Environ 90 migrants se trouvaient à bord de l'embarcation selon les premiers éléments recueillis auprès des naufragés, a indiqué mardi le porte-parole du ministère tunisien de la Défense Mohamed Zikri, précisant qu'il y avait 33 rescapés, en majorité originaires du Bangladesh.

Ils ont été recueillis sur la plateforme pétrolière off-shore Miskar, dans le sud de la Tunisie, et les autorités tunisiennes s'efforcent de les rapatrier vers le port tunisien de Zarzis (sud-est), non loin de la frontière libyenne, selon la même source.

Selon un porte-parole de l'Organisation internationale des migrations, (OIM) en Italie, Flavio Di Giacomo, ils avaient pris la mer dimanche du port libyen de Zouara, à 150 km de Zarzis.

"Nous ne connaissons pas la nationalité des plus de 50 disparus", a-t-il précisé à l'AFP.

La Tunisie porte régulièrement secours à des migrants partis de Libye voisine ayant fait naufrage en Méditerranée centrale, l'une des routes migratoires les plus meurtrières selon les Nations unies.

L'ONU a décompté plus de 700 morts en Méditerranée entre le 1er janvier et le 17 mai 2021, contre 1.400 morts pour la totalité de 2020.

Les départs depuis la Libye se sont multipliés depuis le début de l'année.

Lundi, la marine tunisienne a secouru 113 migrants, originaires notamment du Bangladesh et du Soudan, qui étaient "sur le point de couler" au large de l'île de Djerba. Ils ont indiqué être également partis dimanche de Zouara.

Parallèlement, de nombreuses embarcations ont été interceptées par les garde-côtes libyens dans la nuit de dimanche à lundi.

Selon une porte-parole de l'OIM sur Twitter, Safa Msehli, "680 migrants ont été interceptés et ramenés en Libye" cette seule nuit. Elle a appelé à "reconsidérer" le soutien apporté par la communauté internationale aux organisations libyennes de recherche secours en mer, en raison des détentions arbitraires et abus.

Doublement des arrivées

L'ONU et les organisations de défense des droits de l'Homme appellent à cesser de ramener en Libye les migrants interceptés en mer, car ils sont soumis à des conditions de rétention déplorables.
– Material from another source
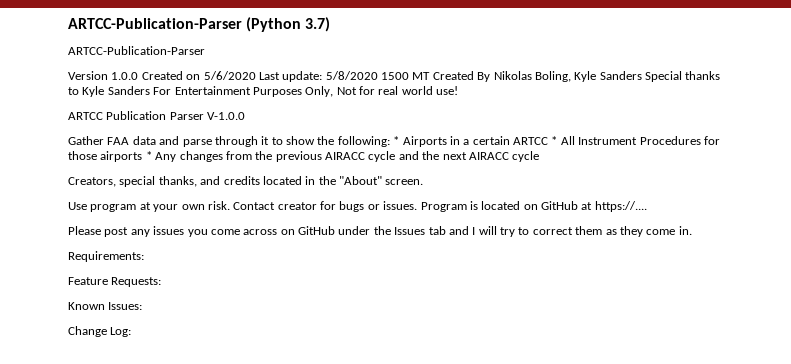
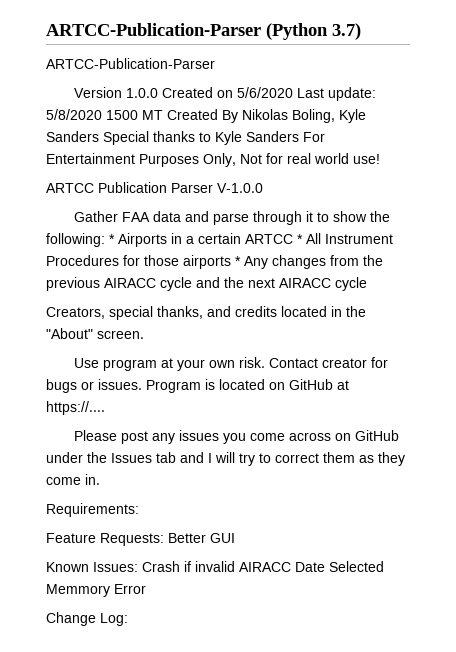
(162, 282) none -> [168,533,235,543] Better GUI
(143, 306) none -> [142,561,384,572] [46,584,146,597] Crash if invalid AIRACC Date Selected Memmory Error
L'Union européenne soutient depuis plusieurs années les forces libyennes qui jouent le rôle de gardes-côtes, interceptant les migrants et les incarcérant dans des centres sans réel processus légal.

Au total, entre le 9 et le 15 mai, ce sont 1.074 migrants qui ont été ramenés en Libye après avoir pris la mer depuis ce pays, selon l'OIM.

Face aux tentatives de trouver des lieux sûrs pour les demandeurs d'asile, le chef du gouvernement tunisien Hichem Mechichi avait réitéré la semaine passée à Lisbonne l'opposition de son pays à la mise en place sur son territoire de centres d'accueil.

La ministre italienne de l'Intérieur Luciana Lamorgese est attendue à Tunis le 20 mai avec la commissaire européenne Ylva Johansson pour discuter d'aide et de rapatriements.

La Libye, qui tente de sortir d'une décennie de conflit, reste une plaque tournante de l'immigration clandestine sur le chemin de l'Europe, où des dizaines de milliers de migrants fuyant des pays d'Afrique subsaharienne se retrouvent aux mains de trafiquants.

Au 16 mai, plus de 13.000 personnes étaient arrivées par la mer de façon irrégulière en Italie, soit le double par rapport à la même période l'an dernier, dont près de 9.000 avaient pris la mer en Libye, selon l'ONU.

Sur les trois premiers mois de l'année, les principaux groupes arrivés sont des Bangladais, Soudanais et Guinéens, selon le portail du Haut commissariat de l'ONU aux réfugiés (HCR).